Roldlan et al. [1] used steam as the heat transfer fluid to develop a computational Fluid Dynamics (CFD) model to estimate the pipes thermal behavior of parabolic trough solar collectors PTC and validated the simulation results with experimental data. Song et al. [2] proposed helical screwtape inserts to improve thermal efficiency by homogenizing the absorber tube temperature distribution.
For laminar flow in horizontal tubes, natural convection plays an important part in flow and heat transfer. Barozzi et al. [3] performed experiments to investigate the effect of the Reynolds and Rayleigh number variations on heat transfer results of mixed laminar convection for both horizontal and inclined pipe with 0˚to 60˚ slope; and compared these results with theoretical predictions. Mori et al. [4] carried out experiments to study the effect of buoyancy force on forced convection for fully developed air flow under constant wall heat flux. They showed the effect of secondary flow on the thermal and dynamic behaviour in the cross section, and that the natural convection increases the value of the Nusselt number.
Bergles and Simonds [5] made an experimental study on the effect of natural convection on a laminar flow of water in a glass tube heated by a reasonable and constant heat flux and compared the experimental results with correlations. They find that glass tubes are advantageous for heat transfer.
By the use of the integral method of the boundary layer Morri and Futagami [6] did an analytical study on the effect of the thermogravitational force on the laminar flow of a fluid at a number of Pr close to unity heated by a wall heat flux constant and compared the theoretical results with the experimental data.
In an entrance zone of a horizontal semicircular duct with constant wall heat flux condition, Lei and Trupp [7] examined experimentally combined convection for laminar water flow; for ranges of 400 to 1600 mean Reynolds numbers and high heat flux “Rayleigh number reaches 4.6 x 10^{8}”; and they correlate flow and heat transfer results.
Shome and Jensen [8] have numerically studied the effect of viscosity on mixed convective flow in an isothermal pipe. According to the results, the friction factor is more significantly impacted by the change in viscosity than the Nusselt values.
Cheng et al. [9] have numerically studied the effect of LVG lateral vortex generators on the performance of the PTC receiver with different conditions "Reynolds number, incident solar radiation, LVG geometric parameters". They are found that the insertion of LVGs at the level of the internal surface of the solar absorber increases the performance of the energy system and decreases the thermal losses.

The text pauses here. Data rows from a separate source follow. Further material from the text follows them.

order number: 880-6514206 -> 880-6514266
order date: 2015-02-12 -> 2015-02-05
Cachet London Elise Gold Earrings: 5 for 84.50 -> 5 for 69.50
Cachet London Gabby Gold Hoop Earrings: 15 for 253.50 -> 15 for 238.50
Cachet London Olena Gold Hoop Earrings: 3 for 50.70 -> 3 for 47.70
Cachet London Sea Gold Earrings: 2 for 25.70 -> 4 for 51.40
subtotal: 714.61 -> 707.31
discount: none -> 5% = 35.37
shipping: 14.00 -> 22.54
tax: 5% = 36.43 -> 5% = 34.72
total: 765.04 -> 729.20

By the use of dimensionless numbers; Huang et al. [10] made a qualitative study of the effect of natural convection on the thermal and dynamic behavior of turbulent flow of superheated steam Pr=1.5 in a PTC absorber. And compared the development of the number of Nusselt Nu and of friction factor for different conditions of NUHF wall condition and UHF conventional condition. In the same context, Li et al. [11] carried out the same study, but with the laminar regime.
Huang et al. [12] have made a numerical study to illustrate the effect of dimples on the thermal and dynamic behavior of turbulent flow in a solar absorber of a PTC subjected to a phenomenon of mixed convection. the deeper dimples are found to be more energy efficient and to increase the performance of a PTC solar absorber most significantly when subjected to nonuniform flow.

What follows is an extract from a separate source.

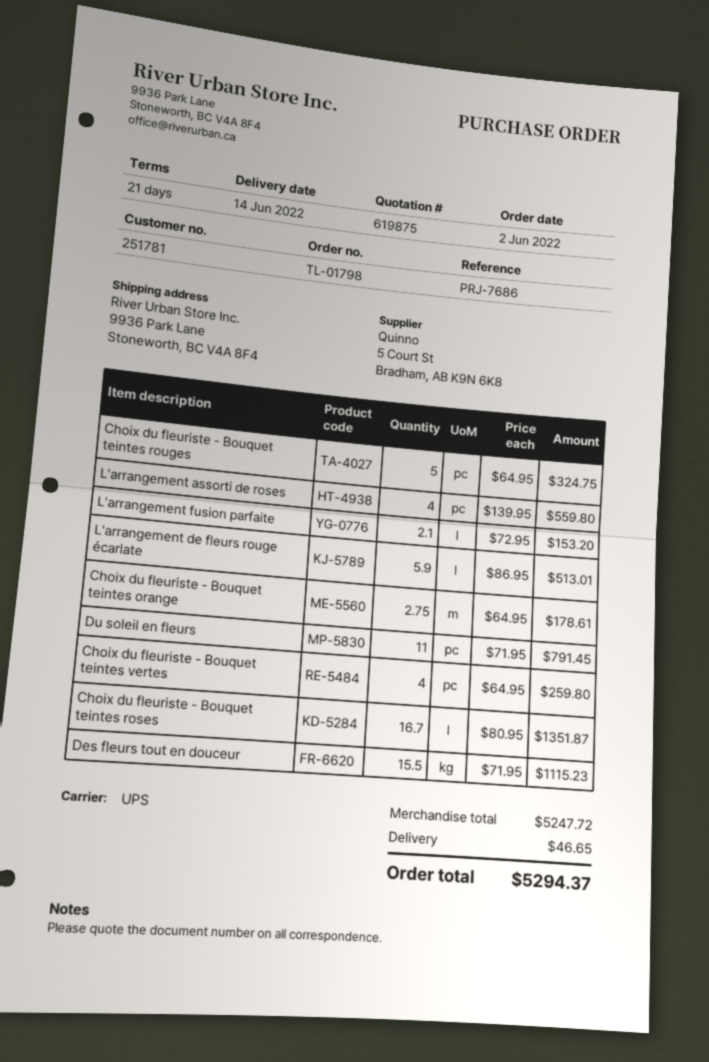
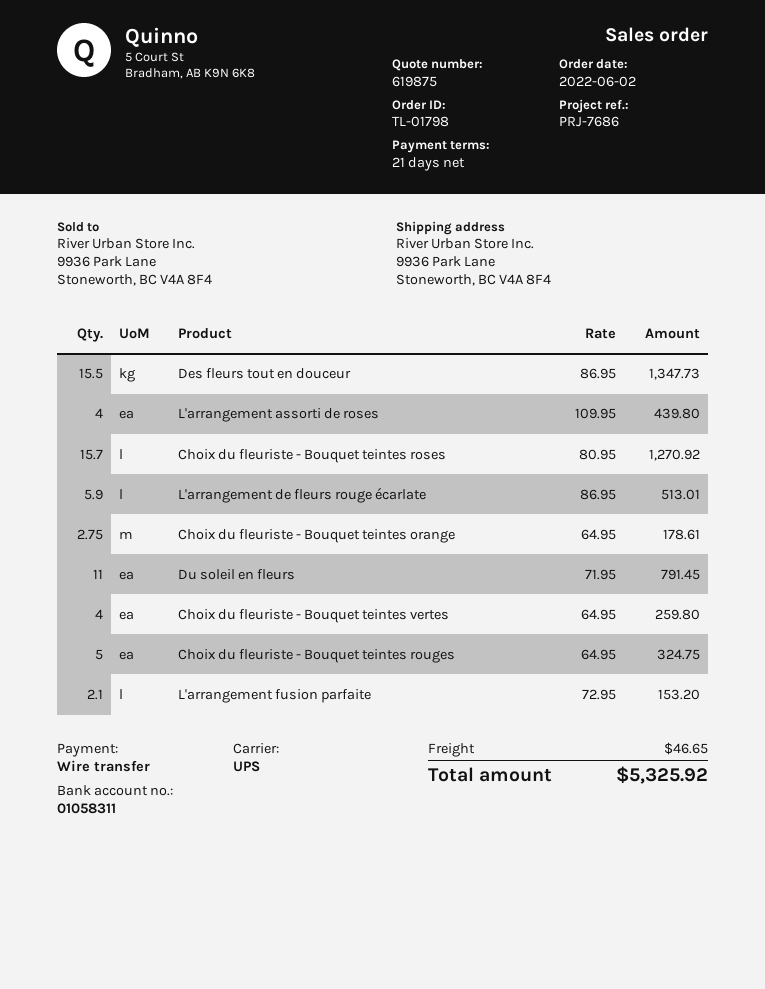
L'arrangement assorti de roses: 4 x 139.95 = 559.80 -> 4 x 109.95 = 439.80
Choix du fleuriste - Bouquet teintes roses: 16.7 x 80.95 = 1351.87 -> 15.7 x 80.95 = 1270.92
Des fleurs tout en douceur: 15.5 x 71.95 = 1115.23 -> 15.5 x 86.95 = 1347.73
total: 5294.37 -> 5325.92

Lu et al. [13] have made a theoretical study on the performance and heat transfer of the receiver of a cylindrical parabolic concentrator by the use of the energy balance between the heat transfer fluid and the various components of the solar absorber and the external environment, and the results are validated by the experimental. it is found that the thermal performance of a solar absorber subjected to a nonuniform heat flux is higher than that of a uniform flux on the circumference of the wall.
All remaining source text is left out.